Theory of Cuteness series, part 1 of several
If you think long and hard about it, "cuteness" starts to get complicated and more than a little disturbing.
What do we find cute? Babies and children, small animals, rounded objects, cartoons, sweetly arranged desserts, and miniatures, among similar things. What these have in common is a certain powerlessness, a kind of infirmity or helpless diminutive quality that highlights a gulf in power between viewers/consumers (agent, acting) and viewed/consumed (object, acted upon). Cuteness is not merely an aesthetic, as we would assume, but the aestheticized awareness and expression of power.
Intriguingly, sometimes "cute" bites back.

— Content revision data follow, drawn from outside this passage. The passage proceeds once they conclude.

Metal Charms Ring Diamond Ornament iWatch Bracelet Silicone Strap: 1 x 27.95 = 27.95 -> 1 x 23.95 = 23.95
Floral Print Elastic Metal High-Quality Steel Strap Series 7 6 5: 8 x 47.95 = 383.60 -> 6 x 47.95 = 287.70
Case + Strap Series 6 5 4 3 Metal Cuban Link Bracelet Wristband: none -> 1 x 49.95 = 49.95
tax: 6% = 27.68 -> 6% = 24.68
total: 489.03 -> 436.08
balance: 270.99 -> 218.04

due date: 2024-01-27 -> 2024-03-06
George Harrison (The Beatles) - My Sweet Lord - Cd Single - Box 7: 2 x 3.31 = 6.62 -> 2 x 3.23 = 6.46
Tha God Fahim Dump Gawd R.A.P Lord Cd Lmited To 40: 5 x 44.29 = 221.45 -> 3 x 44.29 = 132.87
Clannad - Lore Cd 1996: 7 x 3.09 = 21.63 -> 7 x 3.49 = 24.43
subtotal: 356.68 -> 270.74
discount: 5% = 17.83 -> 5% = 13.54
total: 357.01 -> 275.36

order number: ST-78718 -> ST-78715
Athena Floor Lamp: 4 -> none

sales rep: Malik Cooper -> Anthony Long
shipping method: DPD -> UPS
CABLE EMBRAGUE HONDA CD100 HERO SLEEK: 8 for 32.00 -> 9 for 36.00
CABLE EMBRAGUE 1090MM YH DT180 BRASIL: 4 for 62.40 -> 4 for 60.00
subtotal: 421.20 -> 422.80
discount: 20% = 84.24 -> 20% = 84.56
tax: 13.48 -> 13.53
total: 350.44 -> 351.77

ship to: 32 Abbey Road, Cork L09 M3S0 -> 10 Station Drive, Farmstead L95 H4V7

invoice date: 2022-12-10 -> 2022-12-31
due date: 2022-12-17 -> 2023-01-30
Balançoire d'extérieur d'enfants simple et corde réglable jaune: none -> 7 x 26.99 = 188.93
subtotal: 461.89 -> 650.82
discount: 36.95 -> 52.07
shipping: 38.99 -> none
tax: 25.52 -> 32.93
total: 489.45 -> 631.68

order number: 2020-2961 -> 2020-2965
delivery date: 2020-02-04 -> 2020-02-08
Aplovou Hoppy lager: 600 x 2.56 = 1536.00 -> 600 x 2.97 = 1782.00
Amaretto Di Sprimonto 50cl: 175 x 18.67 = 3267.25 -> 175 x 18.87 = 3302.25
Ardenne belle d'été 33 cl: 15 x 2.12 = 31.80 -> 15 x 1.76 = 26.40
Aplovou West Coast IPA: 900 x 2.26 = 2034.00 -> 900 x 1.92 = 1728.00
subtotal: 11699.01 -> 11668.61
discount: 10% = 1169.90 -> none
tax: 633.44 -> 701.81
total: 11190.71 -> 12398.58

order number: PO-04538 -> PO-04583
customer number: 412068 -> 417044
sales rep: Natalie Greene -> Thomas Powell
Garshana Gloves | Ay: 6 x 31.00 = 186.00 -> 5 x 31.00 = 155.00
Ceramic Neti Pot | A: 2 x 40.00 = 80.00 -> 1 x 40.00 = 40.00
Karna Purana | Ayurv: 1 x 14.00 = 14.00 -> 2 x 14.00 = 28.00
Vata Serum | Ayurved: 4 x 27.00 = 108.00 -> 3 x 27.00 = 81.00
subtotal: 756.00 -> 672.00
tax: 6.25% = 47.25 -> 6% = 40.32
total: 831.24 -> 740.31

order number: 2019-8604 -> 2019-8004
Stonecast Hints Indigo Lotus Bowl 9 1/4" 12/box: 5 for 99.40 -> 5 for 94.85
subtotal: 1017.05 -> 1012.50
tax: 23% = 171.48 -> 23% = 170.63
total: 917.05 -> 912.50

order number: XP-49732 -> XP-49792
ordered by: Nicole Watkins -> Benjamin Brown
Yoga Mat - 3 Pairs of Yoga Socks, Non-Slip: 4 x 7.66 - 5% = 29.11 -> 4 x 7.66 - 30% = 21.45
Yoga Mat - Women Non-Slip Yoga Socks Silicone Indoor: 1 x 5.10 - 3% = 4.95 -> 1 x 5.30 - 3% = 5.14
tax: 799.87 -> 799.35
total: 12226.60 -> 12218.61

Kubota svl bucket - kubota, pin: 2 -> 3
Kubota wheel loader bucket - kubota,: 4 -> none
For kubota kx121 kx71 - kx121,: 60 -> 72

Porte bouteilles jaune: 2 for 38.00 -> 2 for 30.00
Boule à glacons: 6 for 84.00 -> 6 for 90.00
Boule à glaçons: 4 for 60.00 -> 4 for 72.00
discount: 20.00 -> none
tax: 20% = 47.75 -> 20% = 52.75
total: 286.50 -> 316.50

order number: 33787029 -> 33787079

Sianne Ngai’s The Cuteness of the Avant-Garde draws attention to a mirroring quality of cuteness: its potential to reflect back upon its audience that which the audience sees in cuteness itself. One example Ngai cites is cuteness’s tendency to “infantilize the language of its infantilizer” (827). In a similar but more chilling vein, cuteness can also contain a “latent threat” (833). This is because, as Ngai continues, “if things can be personified, persons can be made things” (833). The conversion of people (agent, acting) into things (object, acted upon) is frightening in that it dares to posit the following: what if we agents, who derive pleasure from observing the powerlessness of cute objects (“imposed-upon”), are forced to become powerless ourselves? What if we become the thing upon which we impose?
This is terrifyingly but aptly exemplified in a piece by a master of the intersection of cute and grotesque, surrealist artist Mark Ryden:
In “The Grinder,” we see a cute-grotesque little girl seated at a café-like arrangement on a terrace. She has a classically cute oversized head and eyes, and an outfit that refers back to the early twentieth century. She looks soft, vulnerable and even “tender.” Softness and tenderness, Ngai tells us, are marks of the “malleable,” “usable,” and indeed, vulnerable — and they signal a cutification of food resulting from its “deformation” and “transformation” into an easily chewable form (831).
But the girl in Ryden’s picture is not only tender-looking herself, she and her buddy (a rather eerily out-of-place Abraham Lincoln figure) are tenderizing something else as well: a human heart, rendered hyper-real (complete with muscular striations) in contrast to the cartoonish distortion of the girl. What’s more, they appear to be mashing up that heart for consumption — they are, after all, at a table set with dinnerware. This is not the tenderness or imposed “hurt” of Gertrude Stein’s Tender Buttons; this is the total destruction and implied cannibalization (in a proper, polite environment, no less) of a recognizable organ with deep cultural significance. If they were merely grinding up elbows, the painting would not be quite so powerful.
Typically, large-headed, glassy-eyed girls in retro dresses look like dolls: literally things to be toyed with, things rendered objects under our control (this idea is borrowed from Jacques Lacan and Susan Stewart). Seen here on her lunch with Lincoln, it becomes horrifyingly clear that this girl is instead toying with us. She is a partaker in the consumption of a heart whose incongruously realistic appearance flags us in the audience, not surreal figures like her, as its source. Before, we may have imposed upon the girl a kind of aggression in finding her classically cute. However, with the ground heart before her, that aggression and injury is redirected to the viewer. We are ourselves thingified, so to speak, as passive and helpless objects of her violence. And we are terrified even as we are charmed.